The couple gave a deeply unflattering depiction of life inside the royal household, depicting a cold, uncaring institution that they had to flee to save their lives.
While most in Britain have yet to see the interview, which airs on Monday evening, anti-monarchy group Republic said the Winfrey interview gives a clearer picture of what the royal family is like — and it’s not pretty.
“Whether for the sake of Britain or for the sake of the younger royals this rotten institution needs to go,’’ Graham Smith of the campaign group said.
“Some people will say ‘well you would say that,’ but this interview has only served to highlight what a lot of people have known for years: The monarchy is rotten to the core and does not reflect British values.″
In the soul-baring interview, Meghan, 39, admitted that she was naive at the start of her relationship with Harry and unprepared for the strictures of royal life.
Meghan, who identifies as biracial, described that when she was pregnant with son Archie, there were “concerns and conversations about how dark his skin might be when he’s born.”
Harry confirmed the conversation, saying: “I was a bit shocked.” He said he would not reveal who made the comment.
Harry, born a royal prince, described how his wife’s experience had helped him realize how he and he rest of the family were stuck in an oppressive institution.
“I was trapped, but I didn’t know I was trapped,” Harry said. “My father and my brother, they are trapped.”
Meghan, he said, “saved me.”
The younger royals — including Harry, Meghan, Prince William and William’s wife Catherine — have made campaigning for support and awareness around mental health one of their priorities. But Harry described a royal family completely unable to offer that support to its own members.
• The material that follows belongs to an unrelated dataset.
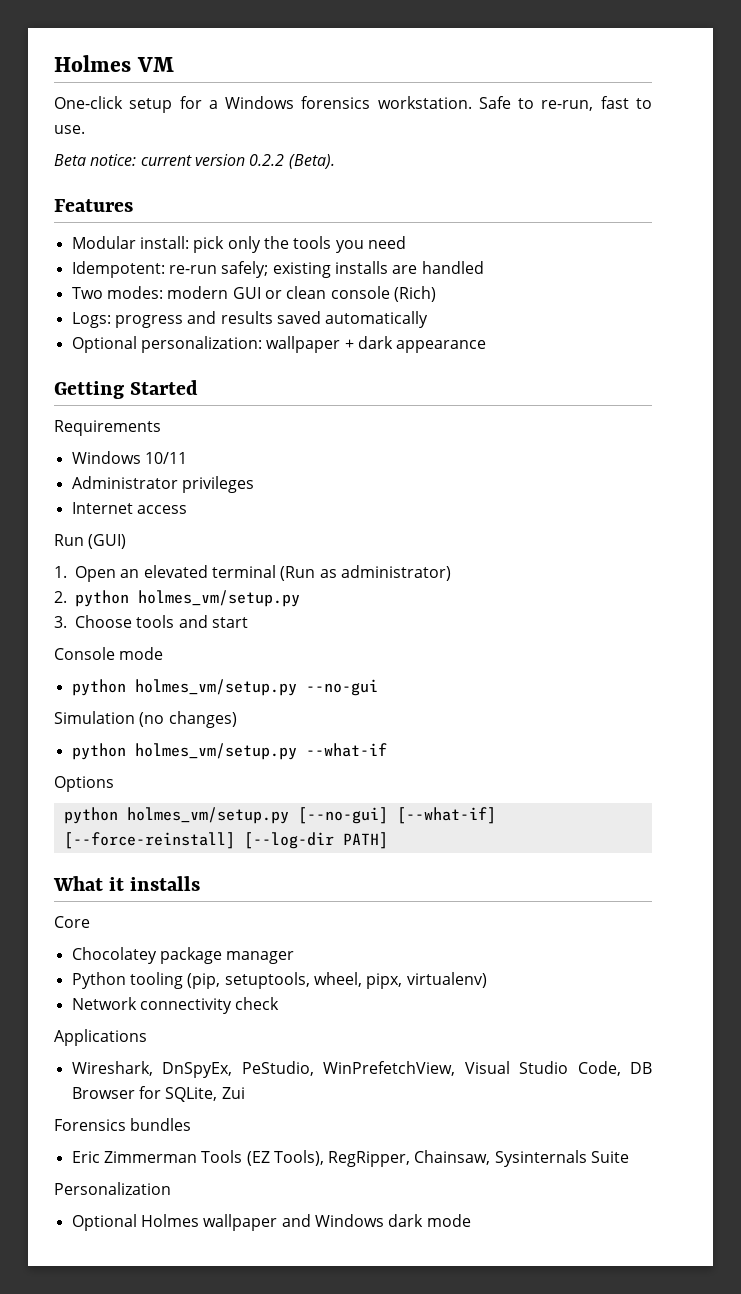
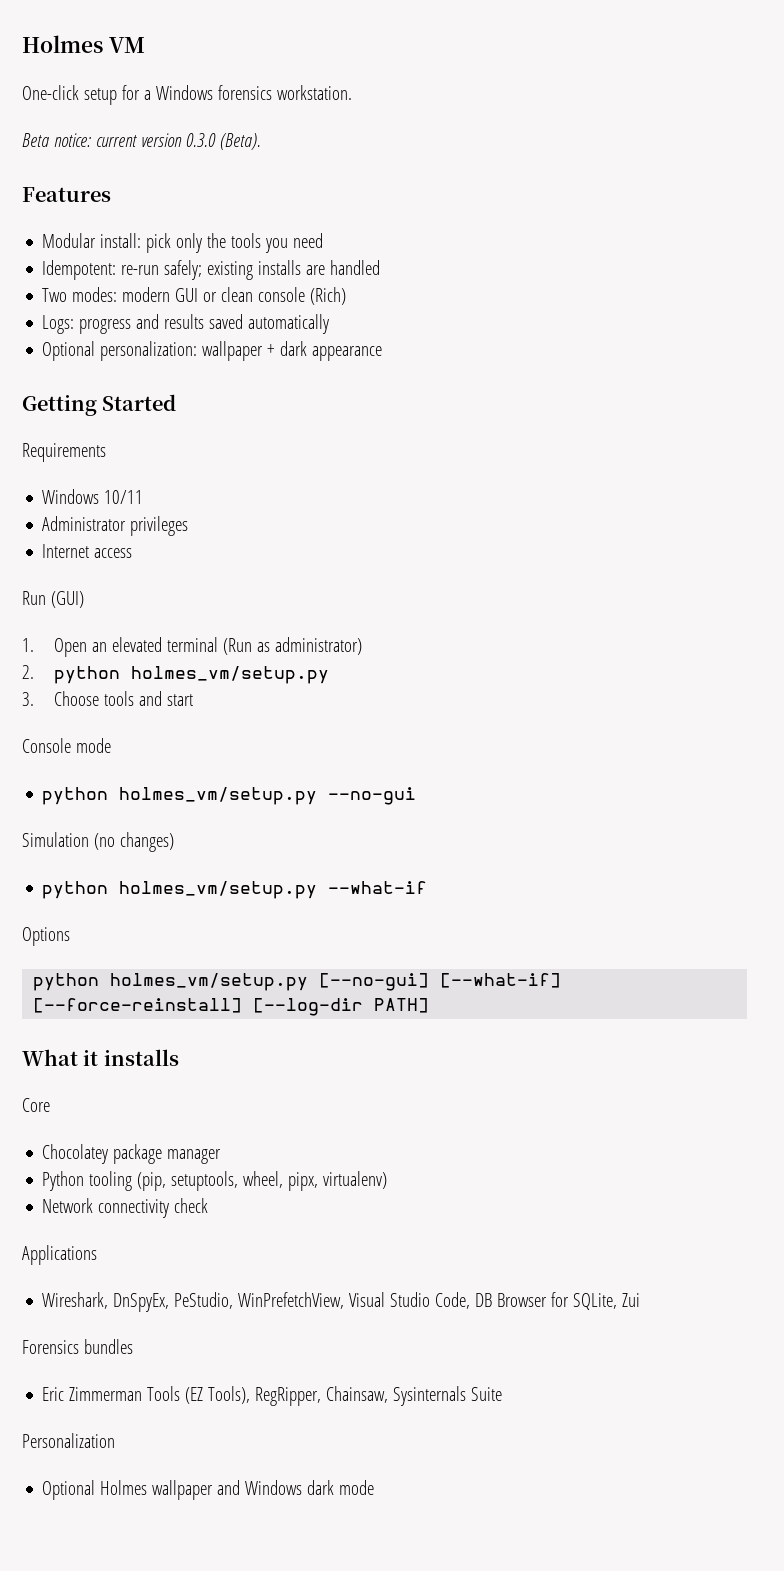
- Safe to re-run, fast to use.
- Beta notice: current version 0.2.2 (Beta).
+ Beta notice: current version 0.3.0 (Beta).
“For the family, they very much have this mentality of ‘This is just how it is, this is how it’s meant to be, you can’t change it, we’ve all been through it,’” Harry said.
Sympathy for the couple poured in from the United States, where the two-hour interview was broadcast Sunday night. It will be shown later Monday in Britain, where some see Meghan and Harry as a couple who put personal happiness ahead of public duty.
Tennis star Serena Williams, a friend who attended Harry and Meghan’s wedding, said on Twitter that the duchess’ words "illustrate the pain and cruelty she’s experienced.
“The mental health consequences of systemic oppression and victimisation are devastating, isolating and all too often lethal,” Williams added.
In early 2020, Meghan and Harry announced they were quitting royal duties and moving to North America, citing what they said were the unbearable intrusions and racist attitudes of the British media. They have settled in Santa Barbara, California, and spoke to Winfrey from their home in the upmarket Montecito area.
Harry said he had lived in fear of a repeat of the fate of his mother, Princess Diana, who was covered constantly by the press and died in a car crash in Paris in 1997 while being pursued by paparazzi.
“What I was seeing was history repeating itself, but definitely far more dangerous — because then you add race in, and you add social media in,” Harry said.
Both Meghan and Harry praised the support they had received from Queen Elizabeth II, Harry's grandmother.
“The queen has always been wonderful to me,” Meghan said.
But Harry revealed he currently has a poor relationship with his brother William, and said things got so bad with his father that at one point Prince Charles stopped taking his calls.
“There is a lot to work through there,” Harry said about his relationship with his father. “I feel really let down. He’s been through something similar. He knows what pain feels like. And Archie is his grandson. I will always love him, but there is a lot of hurt that has happened.”
In a rare positive moment in the interview, Harry and Meghan revealed their second child, due in the summer, would be a girl.